Pour que notre indépendance soit une réalité, nous devons sans relâche nous investir, nous impliquer dans nos familles, dans nos quartiers, dans nos localités, dans nos villages et dans nos villes pour ramener la paix. Nous devons apporter tout le soutien nécessaire aux forces internationales venues nous aider dans notre quête de paix. Nous devons tous, hommes, femmes et jeunes de Centrafrique apporter notre appui et notre collaboration aux forces de la Misca, de la Sangaris, de l’Eufor et très bientôt de la Minusca pour extirper de nos quartiers les fauteurs de troubles que nous connaissons tous et qui continuent à semer le désordre dans notre pays.
Enfin, l’indépendance un acte de Renaissance Nationale.

C’est pourquoi, je réitère mon attachement indéfectible à l’Unité de la République Centrafricaine, une et indivisible, au Travail dans l’Unité, à la compréhension mutuelle, au dialogue, à la tolérance, à la laïcité, au respect mutuel, à la solidarité, à l’honnêteté et à la défense de l’intérêt général.

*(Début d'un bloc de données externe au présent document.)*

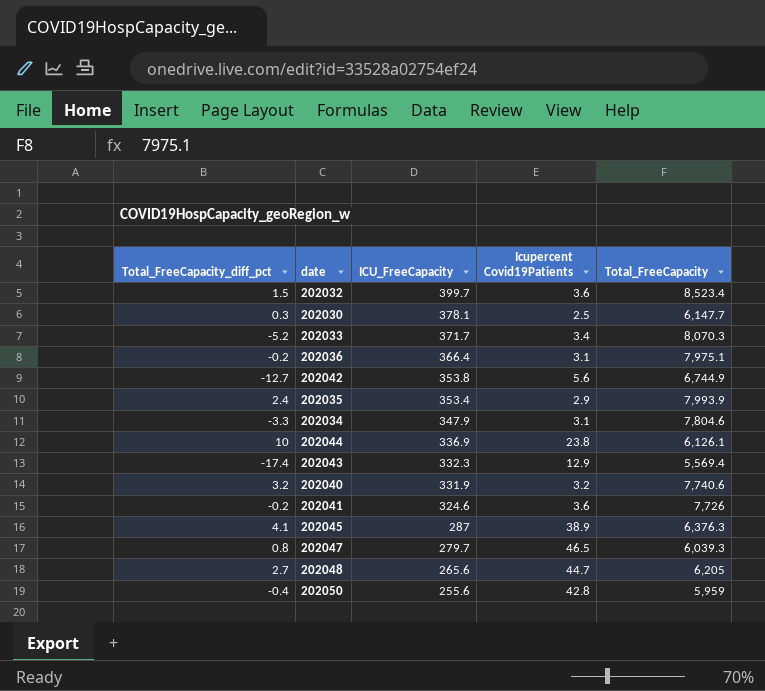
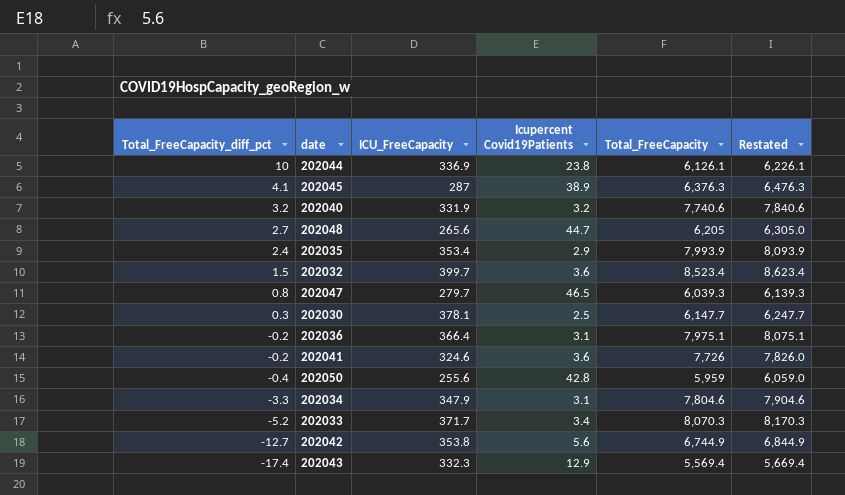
row order: ICU_FreeCapacity descending -> Total_FreeCapacity_diff_pct descending
column Restated | formula: none -> [Total_FreeCapacity] + 100

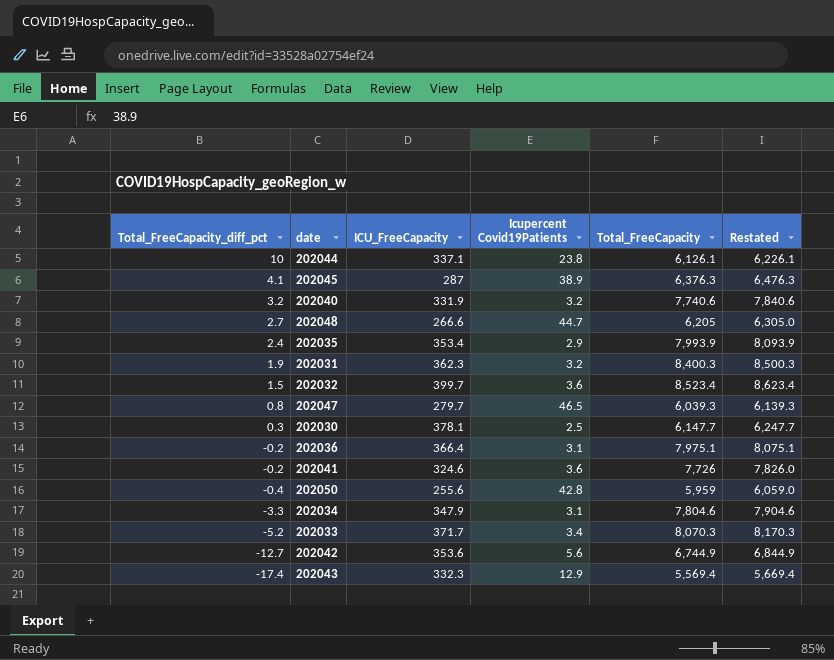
202044 | ICU_FreeCapacity: 336.9 -> 337.1
202048 | ICU_FreeCapacity: 265.6 -> 266.6
row 202031: none -> 1.9 | 362.3 | 3.2 | 8,400.3 | 8,500.3
202042 | ICU_FreeCapacity: 353.8 -> 353.6

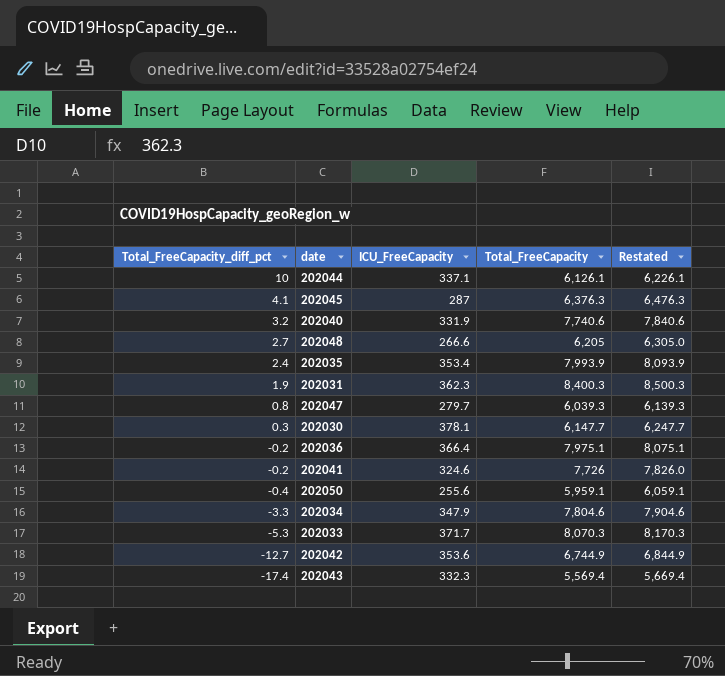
column Icupercent Covid19Patients | position: 4 -> none
row 202032: 1.5 | 399.7 | 3.6 | 8,523.4 | 8,623.4 -> none
202050 | Total_FreeCapacity: 5,959 -> 5,959.1
202050 | Restated: 6,059.0 -> 6,059.1
202033 | Total_FreeCapacity_diff_pct: -5.2 -> -5.3

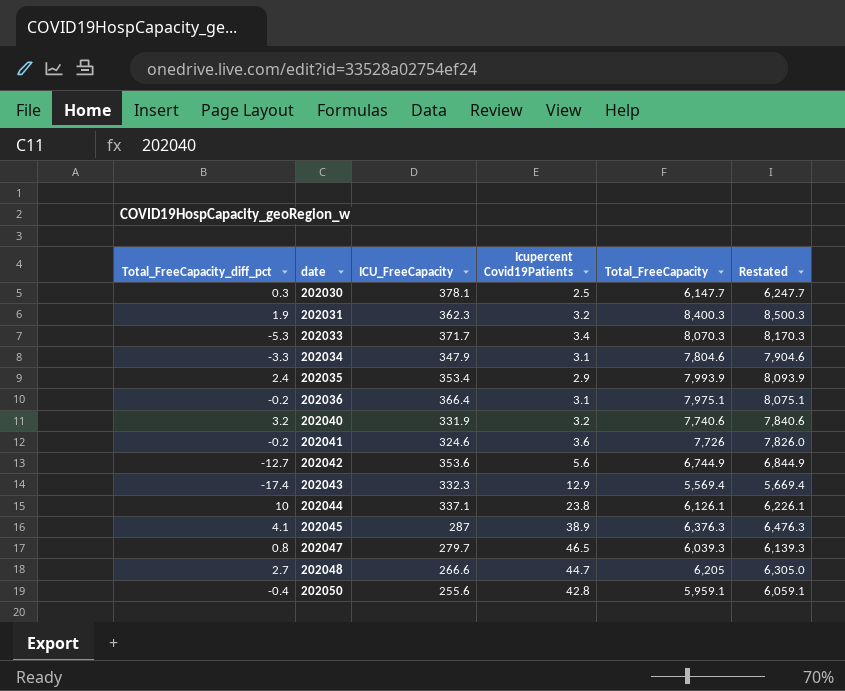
row order: Total_FreeCapacity_diff_pct descending -> date ascending
column Icupercent Covid19Patients | position: none -> 4

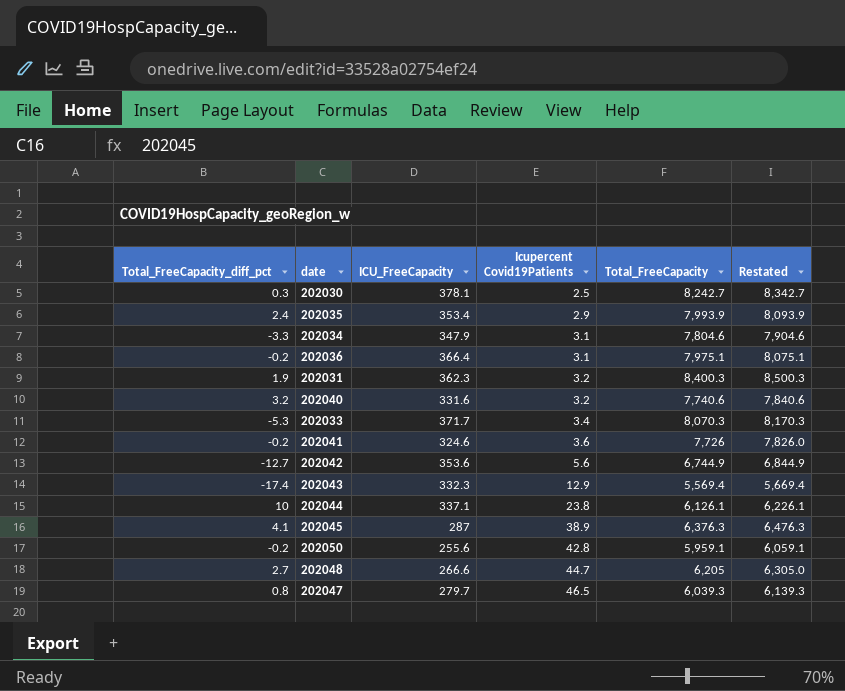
row order: date ascending -> Icupercent Covid19Patients ascending
202030 | Total_FreeCapacity: 6,147.7 -> 8,242.7
202030 | Restated: 6,247.7 -> 8,342.7
202040 | ICU_FreeCapacity: 331.9 -> 331.6
202050 | Total_FreeCapacity_diff_pct: -0.4 -> -0.2

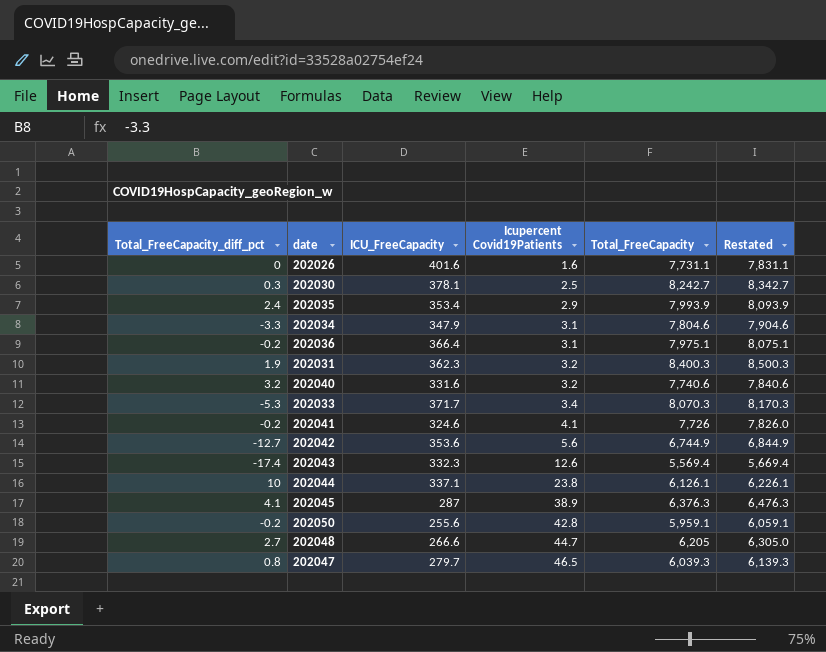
row 202026: none -> 0 | 401.6 | 1.6 | 7,731.1 | 7,831.1
202041 | Icupercent Covid19Patients: 3.6 -> 4.1
202043 | Icupercent Covid19Patients: 12.9 -> 12.6

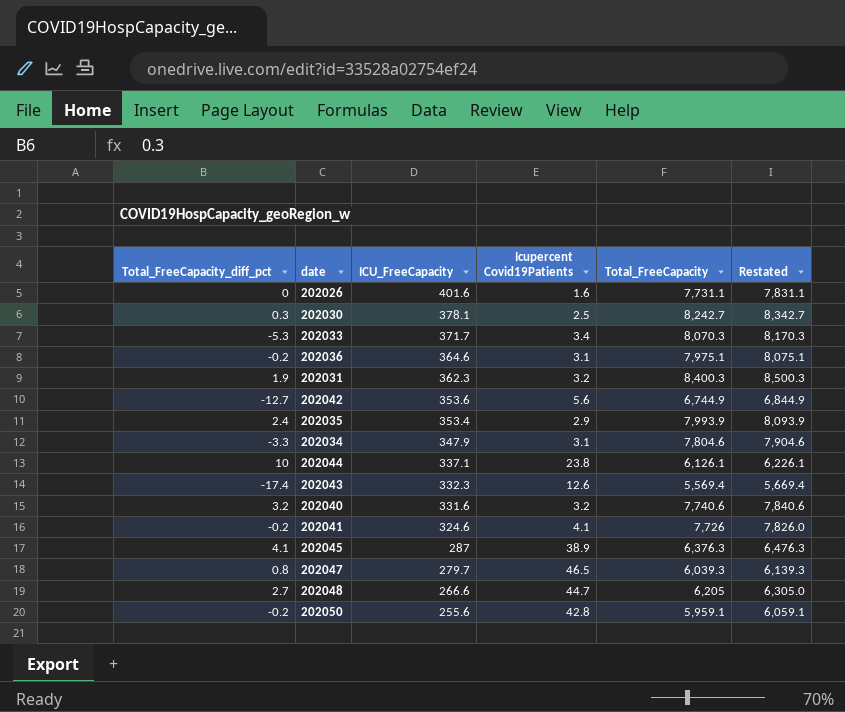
row order: Icupercent Covid19Patients ascending -> ICU_FreeCapacity descending
202036 | ICU_FreeCapacity: 366.4 -> 364.6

Je m’engage à être la garante de toutes ces valeurs positives dans notre pays pour qu’elles nous aident à nous développer comme les autres pays du monde. J’appelle encore solennellement tous mes compatriotes à s’unir à moi ainsi qu’à toutes les Autorités de la Transition pour pousser la machine de la paix et de la Réconciliation nationale, seule planche de salut actuelle de la République Centrafricaine.